For this week’s lessons on Codecademy, I felt more lost and behind than the previous week. It was definitely noticeable the difference in pace, since the lesson had just picked up from where it had left off the week prior. Particularly, I was having issues with CSS, I think primarily because that concept of language is literally something I have never seen before. I know I will have to backtrack and redo the lessons in order to understand how to execute it. Additionally, when I was on GitHub, I felt like I was back in time trying to customize my MySpace account, which was nostalgically hilarious since my HTML skills have only gotten worse since then. I was using GitHub the website version, and the main issue I had was to figure out how to implement CSS on my repository. To be honest, I did not figure it out and looking back my only guess would be that this is something I need to do on the GitHub desktop version.

For the reading, the Inspect and Edit Styles article started off with a screenshot of an inspected element. Even after reading the article from top to bottom twice, I am still slightly confused with elements it discussed, such as examine and edit box model parameters. Personally, all this type of information and learning is completely different than I am used to. I was hoping to challenge myself by taking this class and I think that already by the second week I can feel it. The verbiage that discusses HTML and CSS is very particular and is throwing me off more than anything. I just think that it is dense, and have to constantly look up words and their reference on Google is slowing me down more than I originally anticipated.

Learning Modules on Codecademy

For this week’s module, I want to reflect in more detail about my experiences on Codecademy. Just to mention, even after the readings I still did not know what to anticipate for the actual activities and lessons.

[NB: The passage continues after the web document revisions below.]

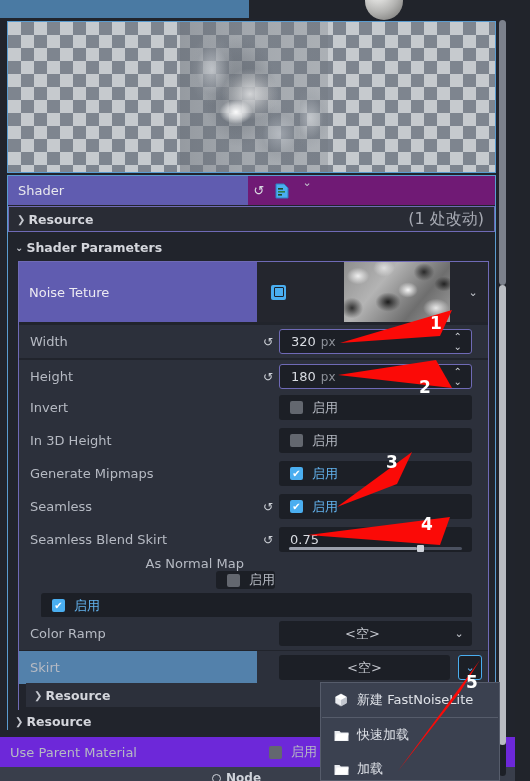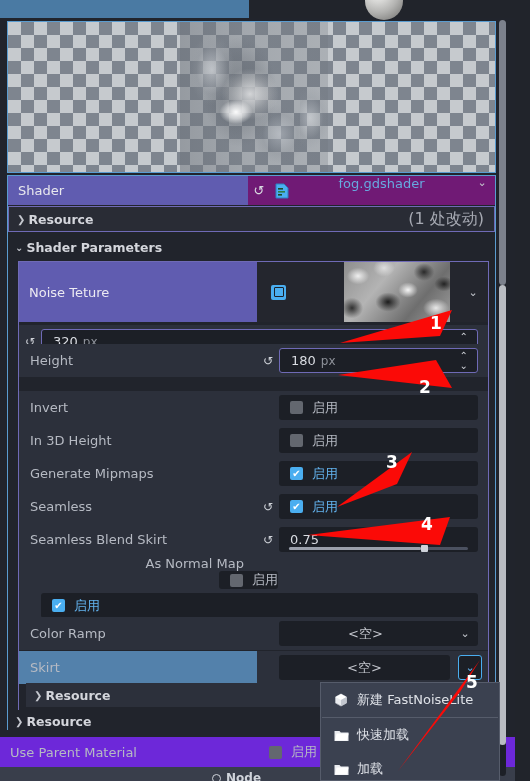"fog.gdshader" div.shader-file { html: <div>fog.gdshader</div> -> none }
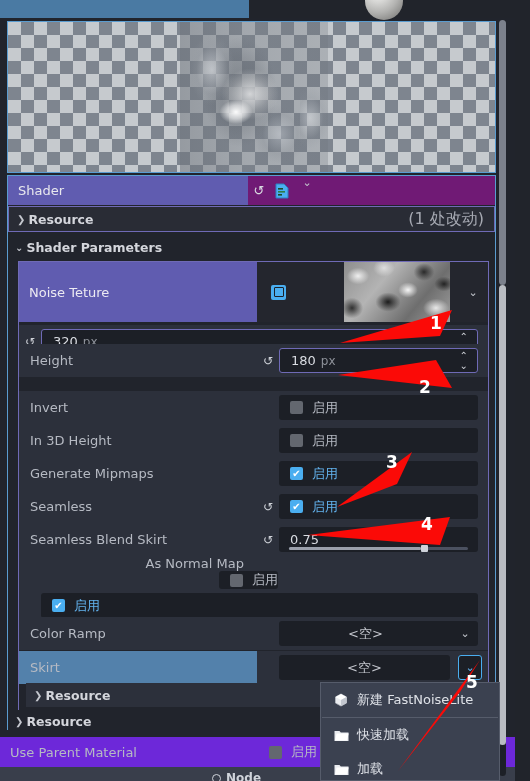"Width" div.plabel-box { html: none -> <div> <span>Width</span> </div> }
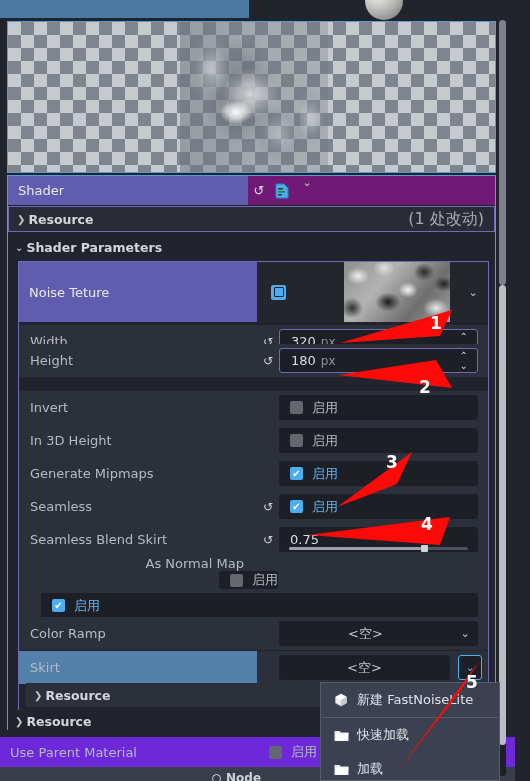"320" .pfield { margin-right: 10px -> 16px }
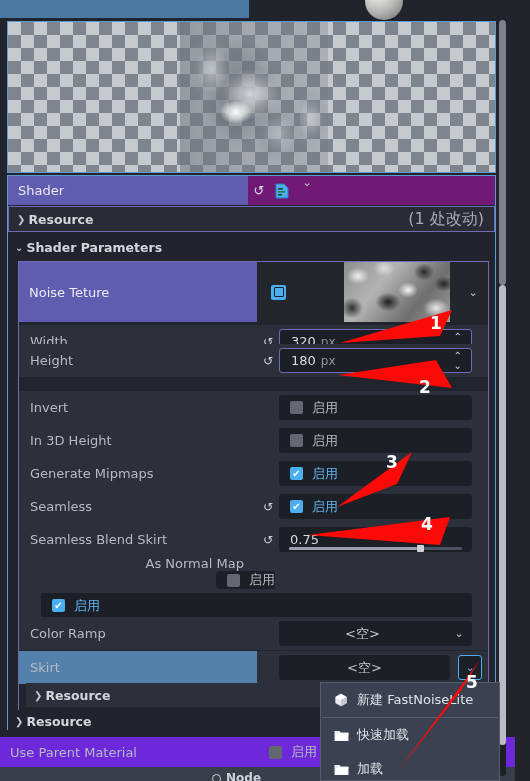"Height" div.prow { top: 344px -> 360px }
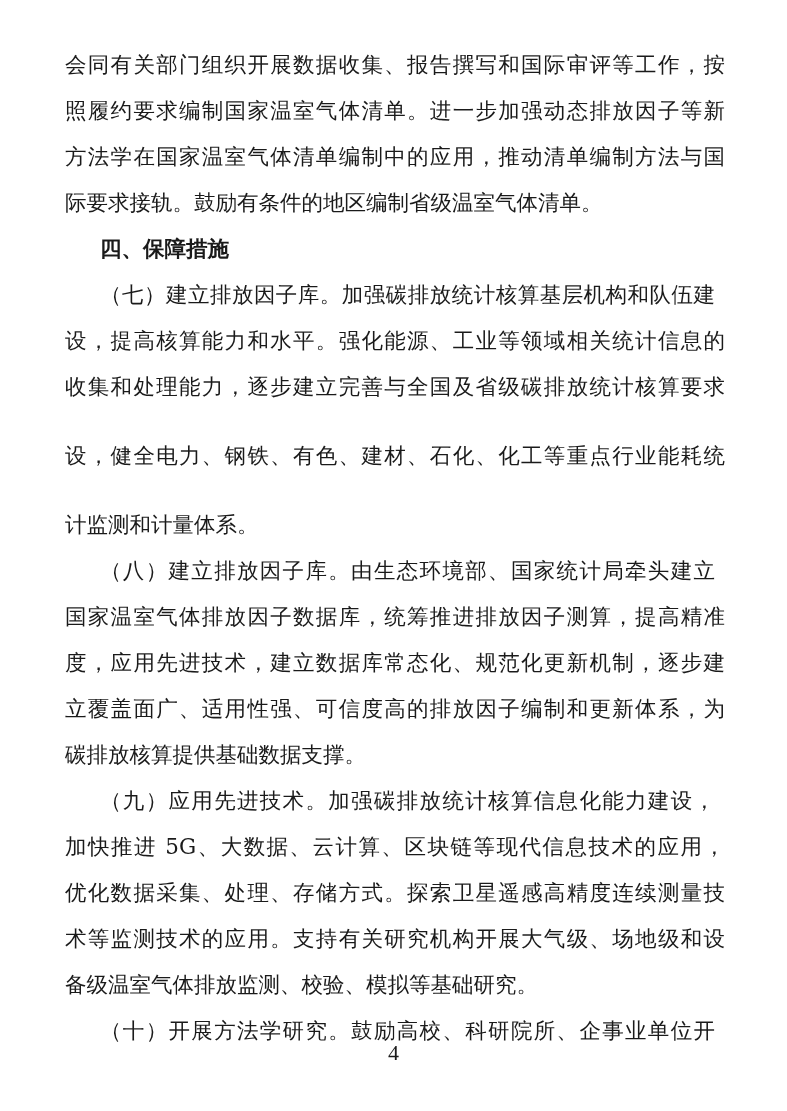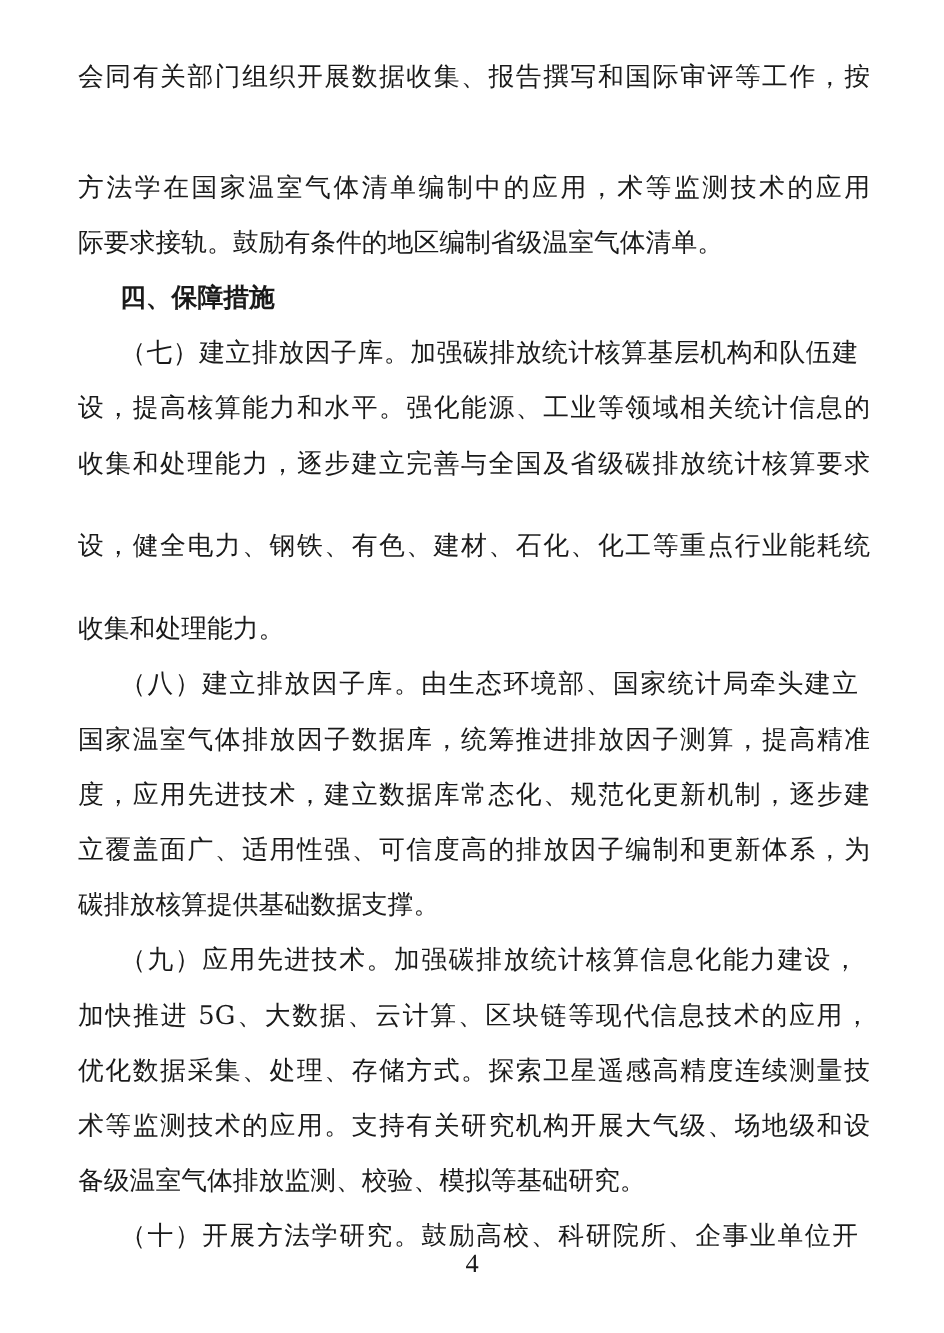"照履约要求编制国家温室气体清单。进一步加强动态排放因子等新" div.line { html: none -> <div>照履约要求编制国家温室气体清单。进一步加强动态排放因子等新</div> }
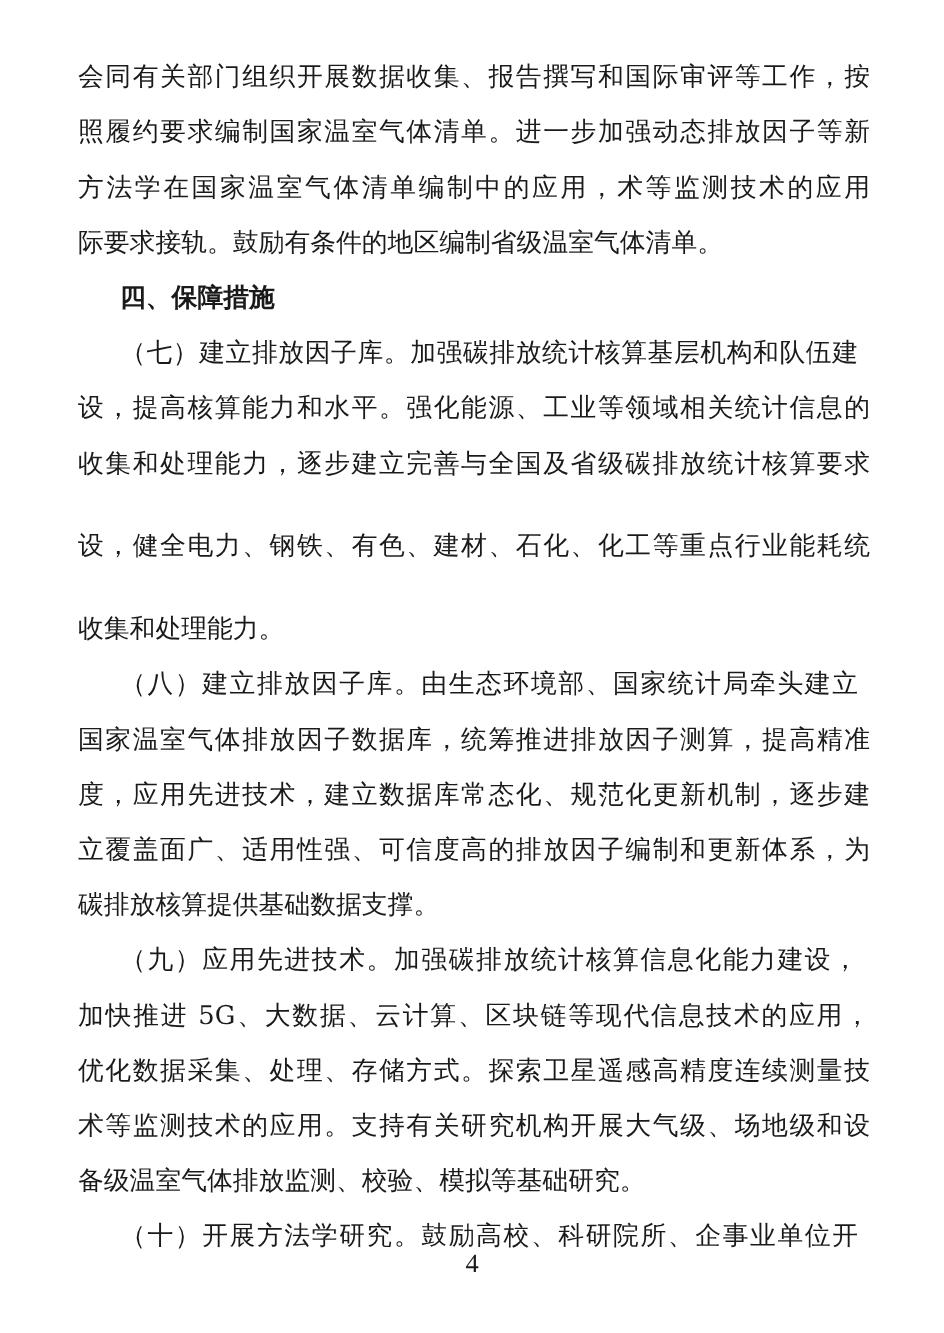"方法学在国家温室气体清单编制中的应用，术等监测技术的应用" div.line { text: 术等监测技术的应用 -> 推动清单编制方法与国 }
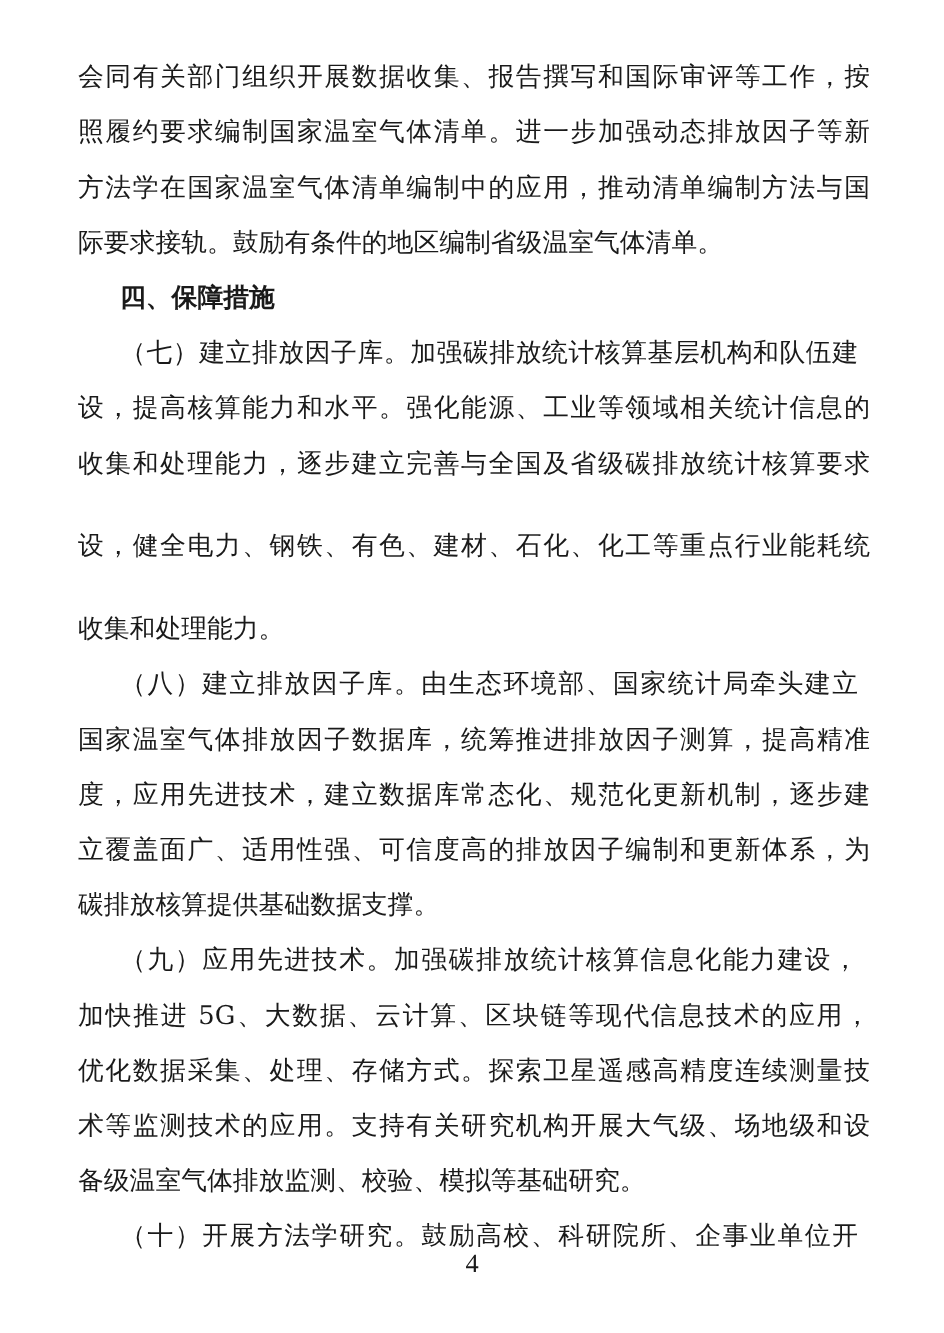"收集和处理能力。" div.line { text: 收集和处理能力 -> 计监测和计量体系 }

First off, I liked the format and method that Codecademy used to teach HTML. I felt like the breakdown of lessons into different segments kept relevant and more advanced information lumped together, which made it feel more approachable and manageable. Also, viewing everything side by side in a single window was awesome! Seeing the detailed instructions that included pictures, the input area and the coded results all in one look made it easier to learn. I utilized the “Show Solution” option after two failed attempts and it corrected my mistake. This allowed me to go through the text and see the difference between what I had input and what was needed to follow the instructions. Information checking in the form of a quiz was beneficial to reinforce some of the new information I learned.

I had learned some HTML in elementary school when we made our own webpages through HTML, so a lot of the tags and attributes came back to me easily. However, I did have difficulty making the unordered lists and ordered lists appear with bullets or numbers. I will just have to keep working on it.

Week 0

When overviewing the article going over some of the more prominent coding languages throughout the decades, it made even more apparent my lack of previous experience with web development. The only one I had recognized by name was Java. More than anything, it was just interesting to see the coding languages evolve throughout the years alongside technology that precedes and coincides with the gradual evolution of the web and internet. I was most surprised that different companies kept developing and expanding existing technology from other companies in a competitive sort of manner, as opposed to the same companies redesigning their own information. As a millennial, older people are always telling you that you’re very lucky and fortunate to grow up with the internet and all these capabilities due to technology. I did not know previously what exact year “The Web” was born, and it is slightly mind-blowing to learn that it was created right before I was born.

Another portion of the reading I enjoyed was part two of computational thinking and journalism. Specifically, when there was a quote regarding comparing everyday actions and computational actions. Comparing buying your own set of skis instead of renting is comparable to online algorithms.